# Instructions for the task
Set down all of the lines below exactly as they are given.

━━━━

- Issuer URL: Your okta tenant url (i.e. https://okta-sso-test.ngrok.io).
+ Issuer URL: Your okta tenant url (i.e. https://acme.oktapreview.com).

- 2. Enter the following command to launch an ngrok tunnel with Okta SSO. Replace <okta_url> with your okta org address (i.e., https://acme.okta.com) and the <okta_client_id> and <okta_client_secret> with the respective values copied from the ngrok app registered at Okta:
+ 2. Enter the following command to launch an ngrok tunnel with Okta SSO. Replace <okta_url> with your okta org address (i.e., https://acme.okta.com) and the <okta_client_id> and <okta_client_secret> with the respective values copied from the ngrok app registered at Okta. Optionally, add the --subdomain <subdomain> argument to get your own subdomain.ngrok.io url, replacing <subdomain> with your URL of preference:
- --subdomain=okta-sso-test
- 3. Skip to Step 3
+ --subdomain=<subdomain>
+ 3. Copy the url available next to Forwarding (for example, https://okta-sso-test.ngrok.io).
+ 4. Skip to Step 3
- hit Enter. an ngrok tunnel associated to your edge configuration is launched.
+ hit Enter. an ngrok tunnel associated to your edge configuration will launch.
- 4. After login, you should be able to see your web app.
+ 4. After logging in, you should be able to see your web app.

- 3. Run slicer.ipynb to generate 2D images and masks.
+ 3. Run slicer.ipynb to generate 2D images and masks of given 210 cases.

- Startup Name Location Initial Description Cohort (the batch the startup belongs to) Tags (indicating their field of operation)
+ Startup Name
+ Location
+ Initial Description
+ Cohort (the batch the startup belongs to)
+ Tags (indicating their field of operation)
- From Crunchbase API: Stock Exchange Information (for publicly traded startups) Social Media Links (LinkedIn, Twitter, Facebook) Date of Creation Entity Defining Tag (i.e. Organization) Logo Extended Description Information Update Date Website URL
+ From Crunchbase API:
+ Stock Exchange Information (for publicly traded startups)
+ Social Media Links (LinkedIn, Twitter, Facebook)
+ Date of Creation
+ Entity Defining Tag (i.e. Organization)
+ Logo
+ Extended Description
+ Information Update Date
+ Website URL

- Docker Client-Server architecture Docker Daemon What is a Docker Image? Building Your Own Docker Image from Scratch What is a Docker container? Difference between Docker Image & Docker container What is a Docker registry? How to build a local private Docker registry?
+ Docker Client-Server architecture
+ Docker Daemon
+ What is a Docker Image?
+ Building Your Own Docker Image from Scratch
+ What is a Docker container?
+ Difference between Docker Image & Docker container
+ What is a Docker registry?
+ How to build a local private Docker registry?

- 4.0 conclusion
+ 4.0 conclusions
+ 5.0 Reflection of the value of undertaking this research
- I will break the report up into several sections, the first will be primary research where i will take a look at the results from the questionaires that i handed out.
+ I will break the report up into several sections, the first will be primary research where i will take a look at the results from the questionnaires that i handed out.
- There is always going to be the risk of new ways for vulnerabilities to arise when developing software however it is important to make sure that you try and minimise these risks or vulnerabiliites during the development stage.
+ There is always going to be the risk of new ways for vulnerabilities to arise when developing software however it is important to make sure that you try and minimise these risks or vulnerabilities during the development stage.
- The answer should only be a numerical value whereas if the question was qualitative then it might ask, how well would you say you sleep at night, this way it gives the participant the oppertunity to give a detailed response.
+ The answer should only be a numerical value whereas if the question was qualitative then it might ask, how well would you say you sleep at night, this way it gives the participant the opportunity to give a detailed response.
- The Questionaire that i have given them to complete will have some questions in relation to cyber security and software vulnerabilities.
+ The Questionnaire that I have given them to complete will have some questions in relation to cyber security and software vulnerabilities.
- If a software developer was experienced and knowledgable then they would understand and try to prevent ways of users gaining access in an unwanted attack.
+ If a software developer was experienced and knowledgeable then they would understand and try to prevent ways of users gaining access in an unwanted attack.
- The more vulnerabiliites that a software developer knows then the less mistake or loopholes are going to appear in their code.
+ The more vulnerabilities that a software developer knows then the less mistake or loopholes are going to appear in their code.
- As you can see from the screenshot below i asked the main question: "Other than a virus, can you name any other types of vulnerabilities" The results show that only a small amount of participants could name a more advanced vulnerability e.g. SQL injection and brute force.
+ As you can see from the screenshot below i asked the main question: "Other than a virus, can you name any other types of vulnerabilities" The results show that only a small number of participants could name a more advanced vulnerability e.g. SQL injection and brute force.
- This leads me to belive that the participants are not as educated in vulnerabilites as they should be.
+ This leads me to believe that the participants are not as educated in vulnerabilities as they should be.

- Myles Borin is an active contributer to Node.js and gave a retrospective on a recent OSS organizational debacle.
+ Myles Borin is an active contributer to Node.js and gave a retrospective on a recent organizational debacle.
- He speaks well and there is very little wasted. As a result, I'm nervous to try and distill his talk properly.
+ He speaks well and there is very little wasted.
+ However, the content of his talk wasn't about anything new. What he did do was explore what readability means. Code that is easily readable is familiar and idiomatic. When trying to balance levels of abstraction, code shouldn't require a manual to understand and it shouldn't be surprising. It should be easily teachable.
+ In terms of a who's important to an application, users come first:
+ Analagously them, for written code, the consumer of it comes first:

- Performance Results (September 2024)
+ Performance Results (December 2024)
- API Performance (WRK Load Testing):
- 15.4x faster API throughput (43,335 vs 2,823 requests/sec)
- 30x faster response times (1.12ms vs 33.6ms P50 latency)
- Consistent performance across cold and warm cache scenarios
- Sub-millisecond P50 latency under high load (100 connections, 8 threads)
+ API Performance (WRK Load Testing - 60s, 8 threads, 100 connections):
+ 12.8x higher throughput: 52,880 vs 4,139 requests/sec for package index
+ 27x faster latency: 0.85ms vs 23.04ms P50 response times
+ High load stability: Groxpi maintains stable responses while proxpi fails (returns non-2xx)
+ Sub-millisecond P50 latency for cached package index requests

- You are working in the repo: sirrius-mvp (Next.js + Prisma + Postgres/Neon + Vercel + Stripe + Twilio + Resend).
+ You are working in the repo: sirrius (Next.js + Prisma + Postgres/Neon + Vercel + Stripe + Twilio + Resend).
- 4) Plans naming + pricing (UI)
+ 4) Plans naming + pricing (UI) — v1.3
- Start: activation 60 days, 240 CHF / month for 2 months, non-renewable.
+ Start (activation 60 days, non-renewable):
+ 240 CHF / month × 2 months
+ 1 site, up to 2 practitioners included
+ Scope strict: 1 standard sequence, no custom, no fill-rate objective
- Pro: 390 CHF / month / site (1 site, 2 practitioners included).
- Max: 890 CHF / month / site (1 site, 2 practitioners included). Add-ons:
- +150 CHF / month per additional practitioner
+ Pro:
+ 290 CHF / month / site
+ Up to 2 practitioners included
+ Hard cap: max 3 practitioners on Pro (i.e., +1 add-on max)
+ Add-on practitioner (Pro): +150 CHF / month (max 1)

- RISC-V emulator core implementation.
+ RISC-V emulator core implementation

━━━━

# The completed task
- Issuer URL: Your okta tenant url (i.e. https://okta-sso-test.ngrok.io).
+ Issuer URL: Your okta tenant url (i.e. https://acme.oktapreview.com).

- 2. Enter the following command to launch an ngrok tunnel with Okta SSO. Replace <okta_url> with your okta org address (i.e., https://acme.okta.com) and the <okta_client_id> and <okta_client_secret> with the respective values copied from the ngrok app registered at Okta:
+ 2. Enter the following command to launch an ngrok tunnel with Okta SSO. Replace <okta_url> with your okta org address (i.e., https://acme.okta.com) and the <okta_client_id> and <okta_client_secret> with the respective values copied from the ngrok app registered at Okta. Optionally, add the --subdomain <subdomain> argument to get your own subdomain.ngrok.io url, replacing <subdomain> with your URL of preference:
- --subdomain=okta-sso-test
- 3. Skip to Step 3
+ --subdomain=<subdomain>
+ 3. Copy the url available next to Forwarding (for example, https://okta-sso-test.ngrok.io).
+ 4. Skip to Step 3
- hit Enter. an ngrok tunnel associated to your edge configuration is launched.
+ hit Enter. an ngrok tunnel associated to your edge configuration will launch.
- 4. After login, you should be able to see your web app.
+ 4. After logging in, you should be able to see your web app.

- 3. Run slicer.ipynb to generate 2D images and masks.
+ 3. Run slicer.ipynb to generate 2D images and masks of given 210 cases.

- Startup Name Location Initial Description Cohort (the batch the startup belongs to) Tags (indicating their field of operation)
+ Startup Name
+ Location
+ Initial Description
+ Cohort (the batch the startup belongs to)
+ Tags (indicating their field of operation)
- From Crunchbase API: Stock Exchange Information (for publicly traded startups) Social Media Links (LinkedIn, Twitter, Facebook) Date of Creation Entity Defining Tag (i.e. Organization) Logo Extended Description Information Update Date Website URL
+ From Crunchbase API:
+ Stock Exchange Information (for publicly traded startups)
+ Social Media Links (LinkedIn, Twitter, Facebook)
+ Date of Creation
+ Entity Defining Tag (i.e. Organization)
+ Logo
+ Extended Description
+ Information Update Date
+ Website URL

- Docker Client-Server architecture Docker Daemon What is a Docker Image? Building Your Own Docker Image from Scratch What is a Docker container? Difference between Docker Image & Docker container What is a Docker registry? How to build a local private Docker registry?
+ Docker Client-Server architecture
+ Docker Daemon
+ What is a Docker Image?
+ Building Your Own Docker Image from Scratch
+ What is a Docker container?
+ Difference between Docker Image & Docker container
+ What is a Docker registry?
+ How to build a local private Docker registry?

- 4.0 conclusion
+ 4.0 conclusions
+ 5.0 Reflection of the value of undertaking this research
- I will break the report up into several sections, the first will be primary research where i will take a look at the results from the questionaires that i handed out.
+ I will break the report up into several sections, the first will be primary research where i will take a look at the results from the questionnaires that i handed out.
- There is always going to be the risk of new ways for vulnerabilities to arise when developing software however it is important to make sure that you try and minimise these risks or vulnerabiliites during the development stage.
+ There is always going to be the risk of new ways for vulnerabilities to arise when developing software however it is important to make sure that you try and minimise these risks or vulnerabilities during the development stage.
- The answer should only be a numerical value whereas if the question was qualitative then it might ask, how well would you say you sleep at night, this way it gives the participant the oppertunity to give a detailed response.
+ The answer should only be a numerical value whereas if the question was qualitative then it might ask, how well would you say you sleep at night, this way it gives the participant the opportunity to give a detailed response.
- The Questionaire that i have given them to complete will have some questions in relation to cyber security and software vulnerabilities.
+ The Questionnaire that I have given them to complete will have some questions in relation to cyber security and software vulnerabilities.
- If a software developer was experienced and knowledgable then they would understand and try to prevent ways of users gaining access in an unwanted attack.
+ If a software developer was experienced and knowledgeable then they would understand and try to prevent ways of users gaining access in an unwanted attack.
- The more vulnerabiliites that a software developer knows then the less mistake or loopholes are going to appear in their code.
+ The more vulnerabilities that a software developer knows then the less mistake or loopholes are going to appear in their code.
- As you can see from the screenshot below i asked the main question: "Other than a virus, can you name any other types of vulnerabilities" The results show that only a small amount of participants could name a more advanced vulnerability e.g. SQL injection and brute force.
+ As you can see from the screenshot below i asked the main question: "Other than a virus, can you name any other types of vulnerabilities" The results show that only a small number of participants could name a more advanced vulnerability e.g. SQL injection and brute force.
- This leads me to belive that the participants are not as educated in vulnerabilites as they should be.
+ This leads me to believe that the participants are not as educated in vulnerabilities as they should be.

- Myles Borin is an active contributer to Node.js and gave a retrospective on a recent OSS organizational debacle.
+ Myles Borin is an active contributer to Node.js and gave a retrospective on a recent organizational debacle.
- He speaks well and there is very little wasted. As a result, I'm nervous to try and distill his talk properly.
+ He speaks well and there is very little wasted.
+ However, the content of his talk wasn't about anything new. What he did do was explore what readability means. Code that is easily readable is familiar and idiomatic. When trying to balance levels of abstraction, code shouldn't require a manual to understand and it shouldn't be surprising. It should be easily teachable.
+ In terms of a who's important to an application, users come first:
+ Analagously them, for written code, the consumer of it comes first:

- Performance Results (September 2024)
+ Performance Results (December 2024)
- API Performance (WRK Load Testing):
- 15.4x faster API throughput (43,335 vs 2,823 requests/sec)
- 30x faster response times (1.12ms vs 33.6ms P50 latency)
- Consistent performance across cold and warm cache scenarios
- Sub-millisecond P50 latency under high load (100 connections, 8 threads)
+ API Performance (WRK Load Testing - 60s, 8 threads, 100 connections):
+ 12.8x higher throughput: 52,880 vs 4,139 requests/sec for package index
+ 27x faster latency: 0.85ms vs 23.04ms P50 response times
+ High load stability: Groxpi maintains stable responses while proxpi fails (returns non-2xx)
+ Sub-millisecond P50 latency for cached package index requests

- You are working in the repo: sirrius-mvp (Next.js + Prisma + Postgres/Neon + Vercel + Stripe + Twilio + Resend).
+ You are working in the repo: sirrius (Next.js + Prisma + Postgres/Neon + Vercel + Stripe + Twilio + Resend).
- 4) Plans naming + pricing (UI)
+ 4) Plans naming + pricing (UI) — v1.3
- Start: activation 60 days, 240 CHF / month for 2 months, non-renewable.
+ Start (activation 60 days, non-renewable):
+ 240 CHF / month × 2 months
+ 1 site, up to 2 practitioners included
+ Scope strict: 1 standard sequence, no custom, no fill-rate objective
- Pro: 390 CHF / month / site (1 site, 2 practitioners included).
- Max: 890 CHF / month / site (1 site, 2 practitioners included). Add-ons:
- +150 CHF / month per additional practitioner
+ Pro:
+ 290 CHF / month / site
+ Up to 2 practitioners included
+ Hard cap: max 3 practitioners on Pro (i.e., +1 add-on max)
+ Add-on practitioner (Pro): +150 CHF / month (max 1)

- RISC-V emulator core implementation.
+ RISC-V emulator core implementation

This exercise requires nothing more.